TASK REQUIREMENTS ->
The entries below contain a line with "Monete vari stati" and a line with "Moneta rara franchi - moneta,: none -> 72". Retype exactly everything from the first down to the second, both included, and nothing else.
Segment Start: RECORDED INFORMATION
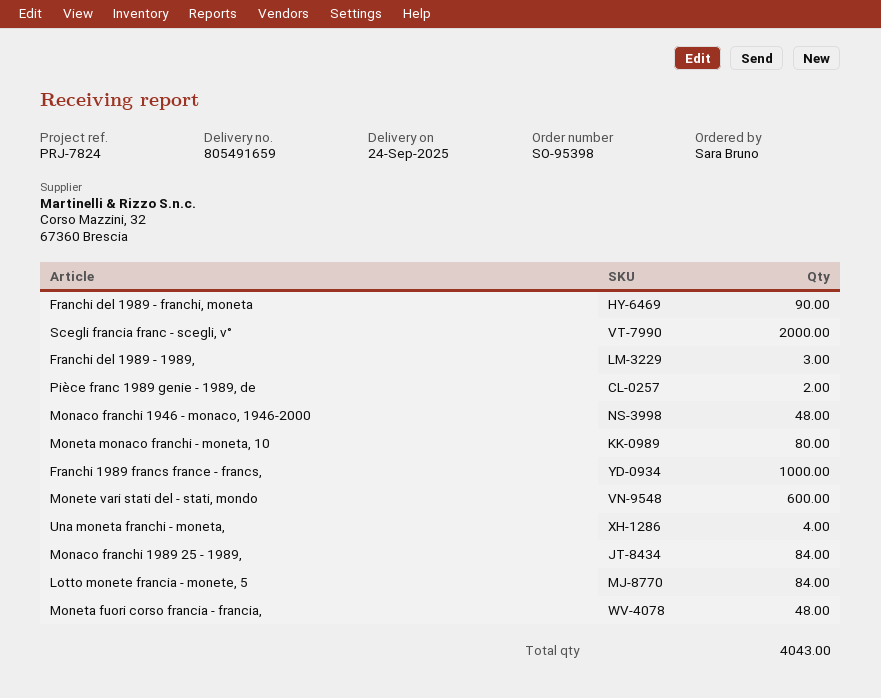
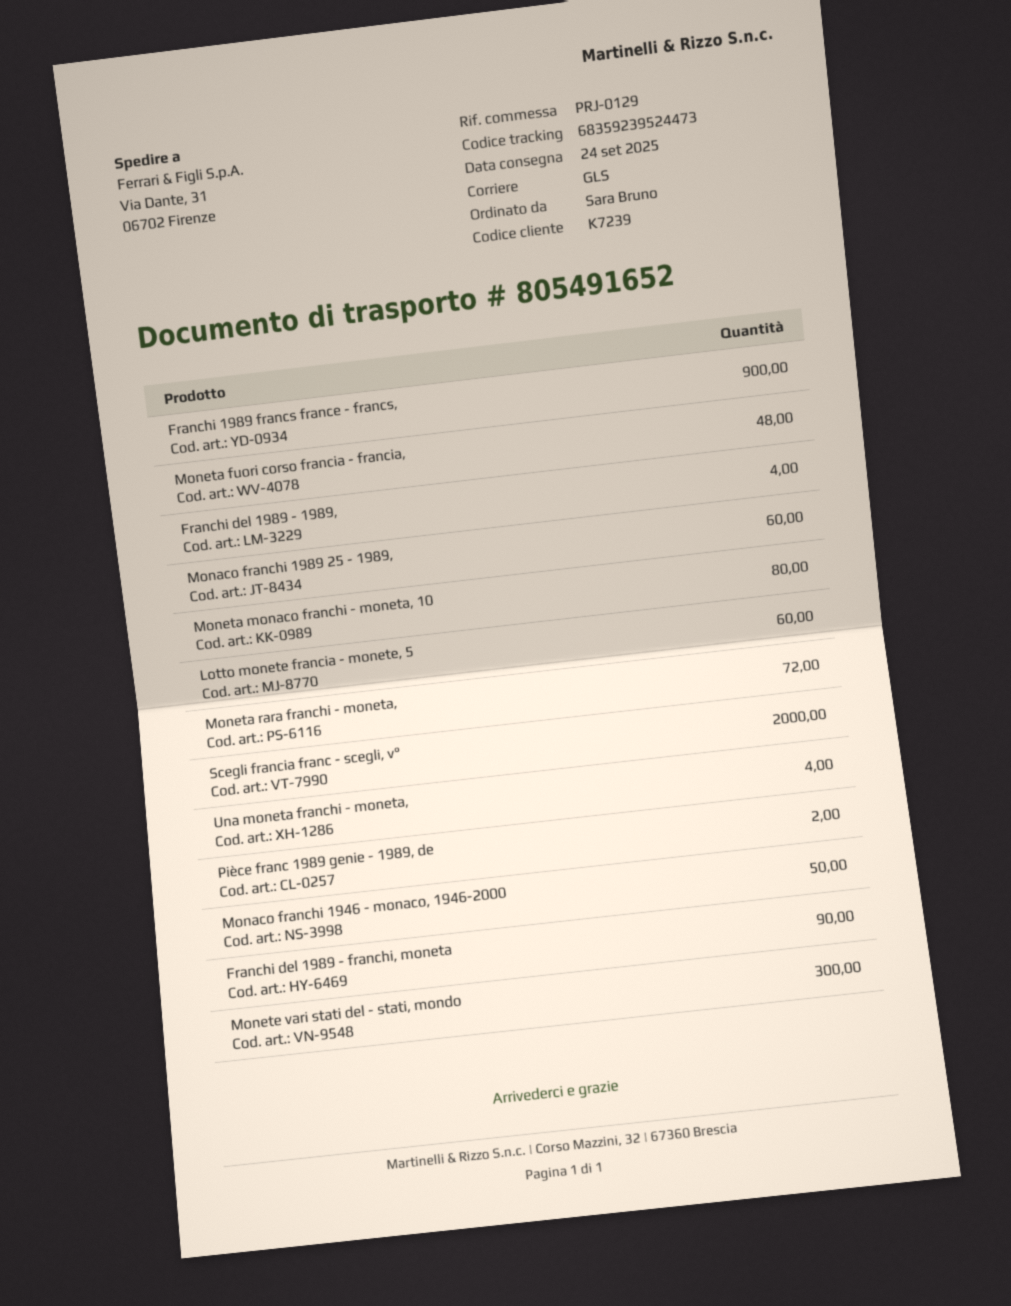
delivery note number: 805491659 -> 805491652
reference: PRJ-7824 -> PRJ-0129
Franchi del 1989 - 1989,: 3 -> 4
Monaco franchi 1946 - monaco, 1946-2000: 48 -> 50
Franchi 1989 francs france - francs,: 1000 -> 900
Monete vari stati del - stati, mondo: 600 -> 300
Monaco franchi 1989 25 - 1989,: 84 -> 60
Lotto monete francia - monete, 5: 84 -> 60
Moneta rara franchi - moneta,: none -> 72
Segment End: RECORDED INFORMATION
Segment Start: RECORDED INFORMATION
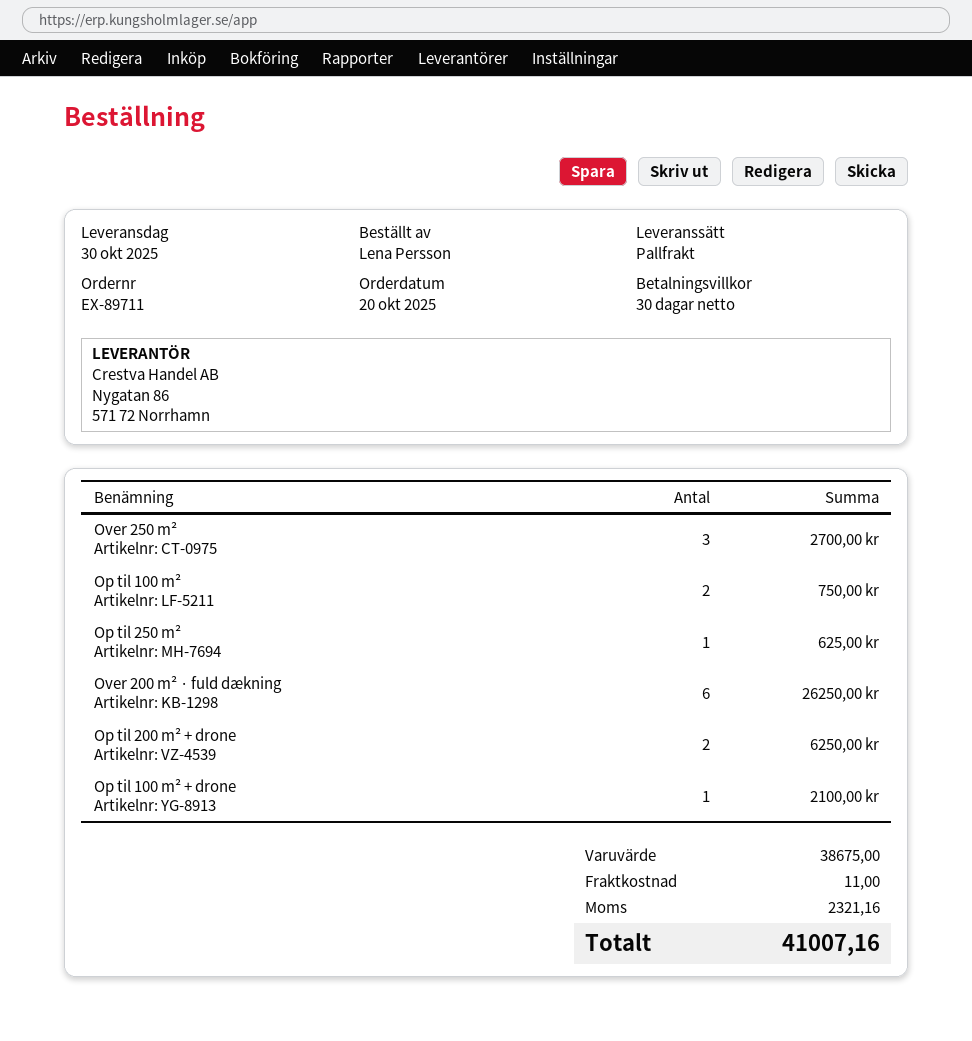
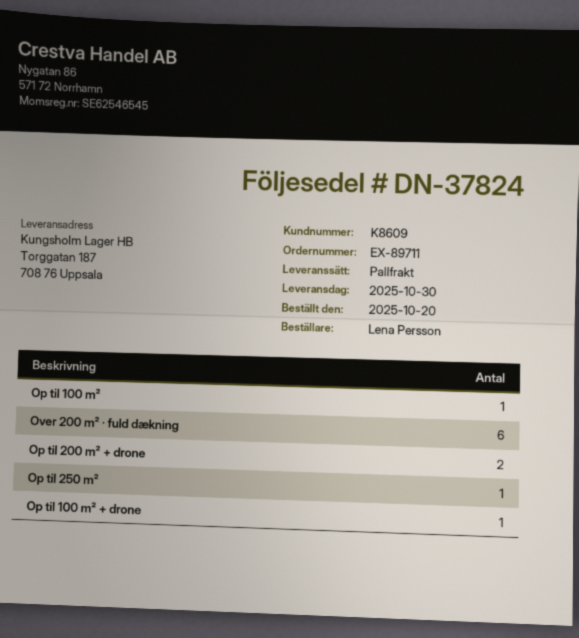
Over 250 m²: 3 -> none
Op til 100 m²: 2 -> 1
Segment End: RECORDED INFORMATION
Segment Start: RECORDED INFORMATION
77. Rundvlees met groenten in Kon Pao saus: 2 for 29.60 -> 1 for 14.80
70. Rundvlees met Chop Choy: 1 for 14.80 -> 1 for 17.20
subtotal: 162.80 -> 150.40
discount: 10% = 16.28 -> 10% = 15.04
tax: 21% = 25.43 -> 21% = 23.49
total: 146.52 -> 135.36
Segment End: RECORDED INFORMATION
ANSWER TO THIS PROBLEM ->
Monete vari stati del - stati, mondo: 600 -> 300
Monaco franchi 1989 25 - 1989,: 84 -> 60
Lotto monete francia - monete, 5: 84 -> 60
Moneta rara franchi - moneta,: none -> 72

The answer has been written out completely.